## [Work order]
Locate, in the data below, the line that contains "[124,457,233,472] bootstrap.sh ->" and the line that contains "[124,493,233,508] bootstrap.sh ->"; reproduce exactly those two lines and every line between them, nothing more.

## [Data listing]

::::

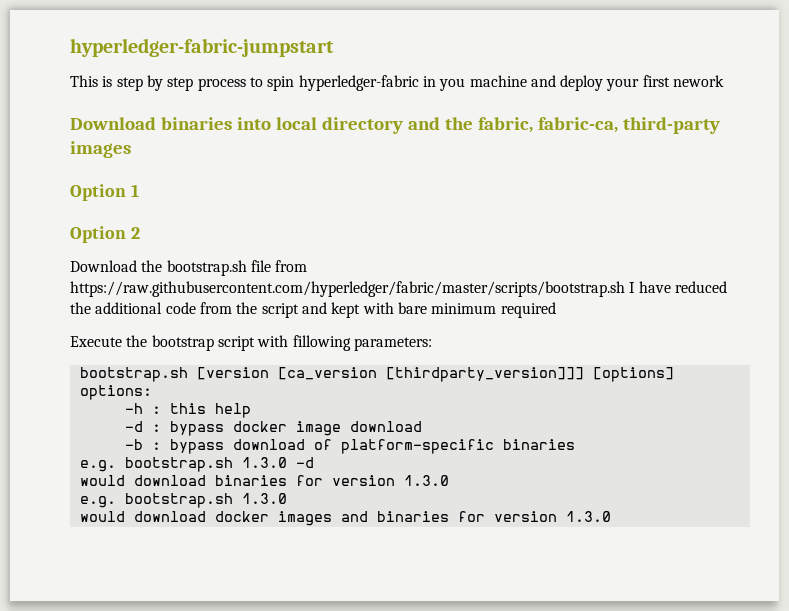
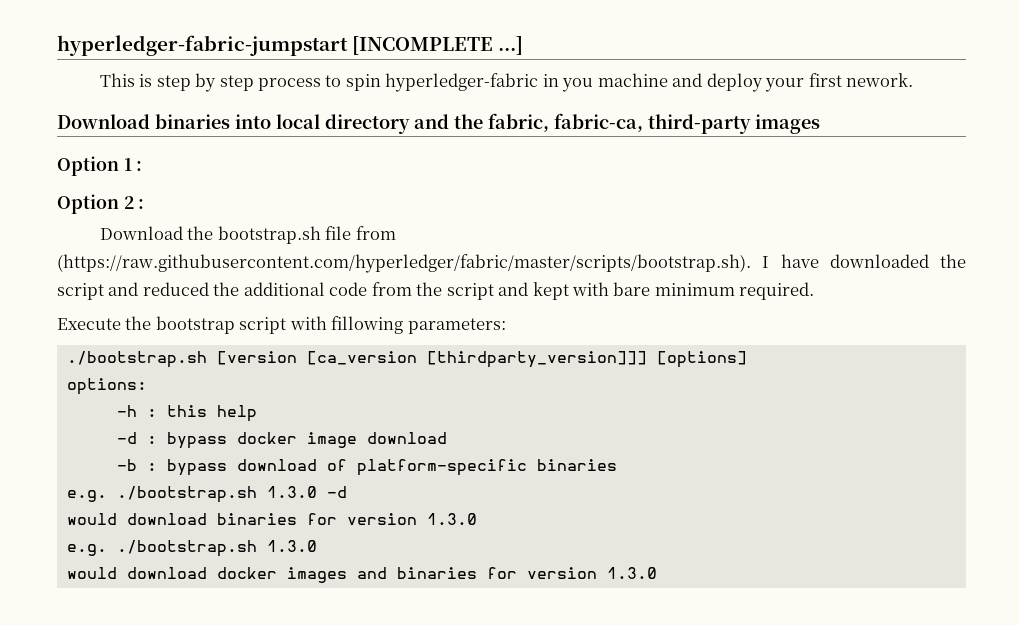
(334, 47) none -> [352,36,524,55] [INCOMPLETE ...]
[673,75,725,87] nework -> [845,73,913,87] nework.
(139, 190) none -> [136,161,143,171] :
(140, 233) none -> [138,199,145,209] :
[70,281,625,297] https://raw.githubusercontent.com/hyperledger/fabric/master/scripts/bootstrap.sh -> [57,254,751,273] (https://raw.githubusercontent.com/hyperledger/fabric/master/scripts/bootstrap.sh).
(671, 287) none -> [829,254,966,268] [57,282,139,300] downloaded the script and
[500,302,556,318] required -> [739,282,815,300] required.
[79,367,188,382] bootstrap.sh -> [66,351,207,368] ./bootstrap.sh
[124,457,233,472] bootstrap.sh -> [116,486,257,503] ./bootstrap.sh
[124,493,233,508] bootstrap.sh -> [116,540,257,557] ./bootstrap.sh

::::

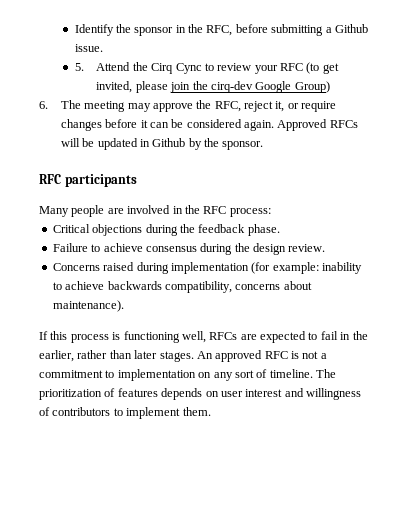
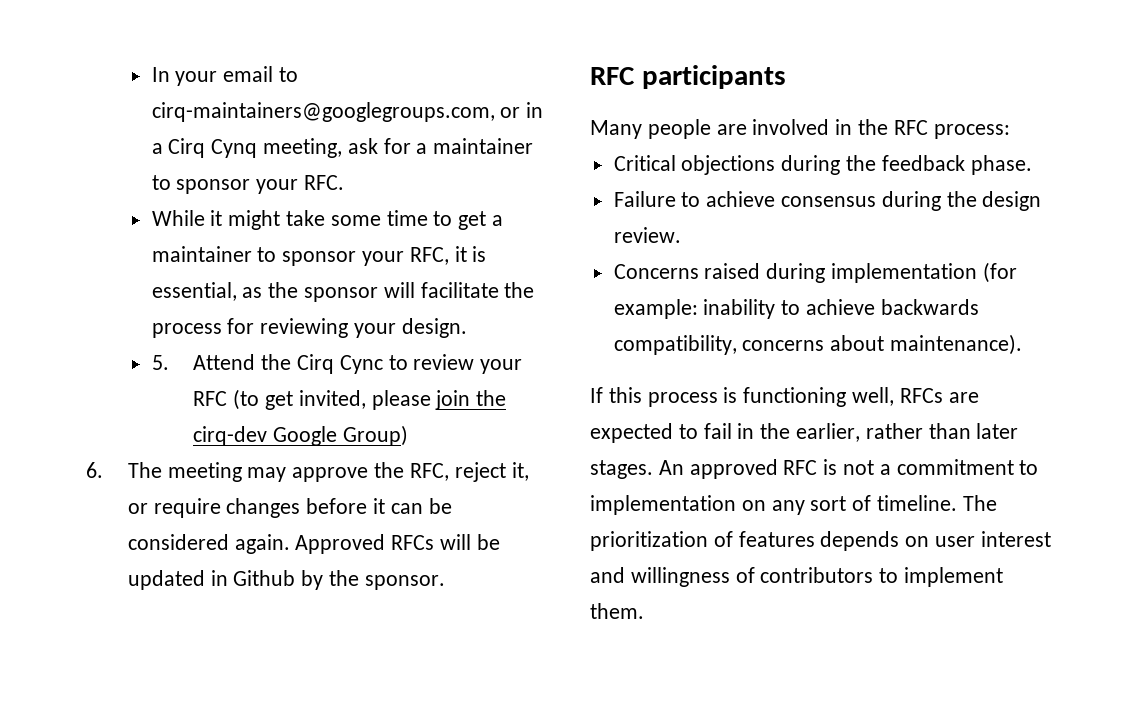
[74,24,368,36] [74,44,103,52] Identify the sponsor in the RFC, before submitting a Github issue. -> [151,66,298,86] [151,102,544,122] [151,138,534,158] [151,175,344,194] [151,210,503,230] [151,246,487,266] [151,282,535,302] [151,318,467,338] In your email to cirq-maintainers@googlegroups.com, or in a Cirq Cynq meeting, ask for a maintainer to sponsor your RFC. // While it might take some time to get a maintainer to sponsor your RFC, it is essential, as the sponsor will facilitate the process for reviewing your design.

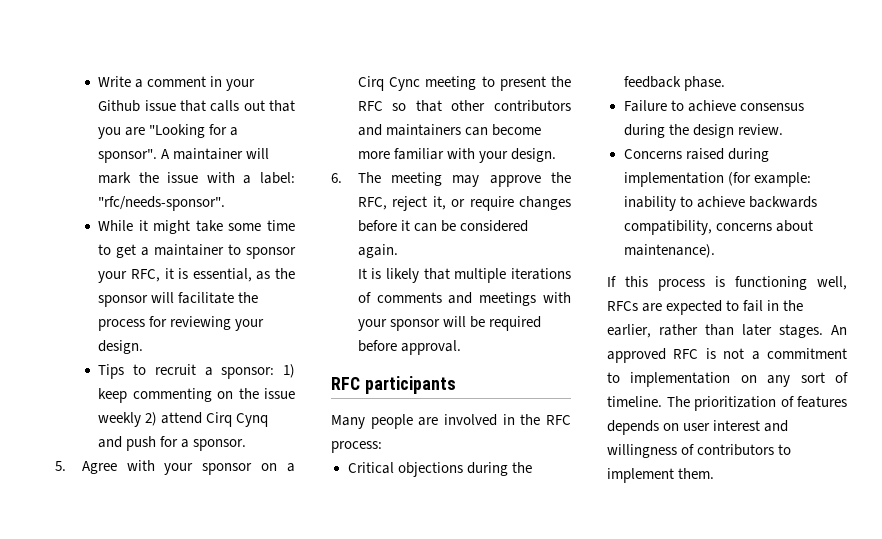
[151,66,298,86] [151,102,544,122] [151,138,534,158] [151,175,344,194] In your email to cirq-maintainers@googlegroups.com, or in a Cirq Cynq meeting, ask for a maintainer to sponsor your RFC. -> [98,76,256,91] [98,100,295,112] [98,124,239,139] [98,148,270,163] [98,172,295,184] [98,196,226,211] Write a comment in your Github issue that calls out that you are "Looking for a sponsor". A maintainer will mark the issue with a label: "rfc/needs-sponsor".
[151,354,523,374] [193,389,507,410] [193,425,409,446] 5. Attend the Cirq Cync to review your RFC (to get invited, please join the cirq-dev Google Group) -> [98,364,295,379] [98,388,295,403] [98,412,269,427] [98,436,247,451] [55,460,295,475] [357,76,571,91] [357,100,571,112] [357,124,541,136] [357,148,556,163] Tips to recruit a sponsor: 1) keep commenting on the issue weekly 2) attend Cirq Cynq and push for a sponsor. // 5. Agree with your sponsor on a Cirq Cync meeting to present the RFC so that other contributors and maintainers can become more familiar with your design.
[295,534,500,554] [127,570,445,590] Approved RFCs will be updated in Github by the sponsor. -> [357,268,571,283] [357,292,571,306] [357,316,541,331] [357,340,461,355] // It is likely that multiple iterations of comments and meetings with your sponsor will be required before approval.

::::

## [Answer to this task]
[124,457,233,472] bootstrap.sh -> [116,486,257,503] ./bootstrap.sh
[124,493,233,508] bootstrap.sh -> [116,540,257,557] ./bootstrap.sh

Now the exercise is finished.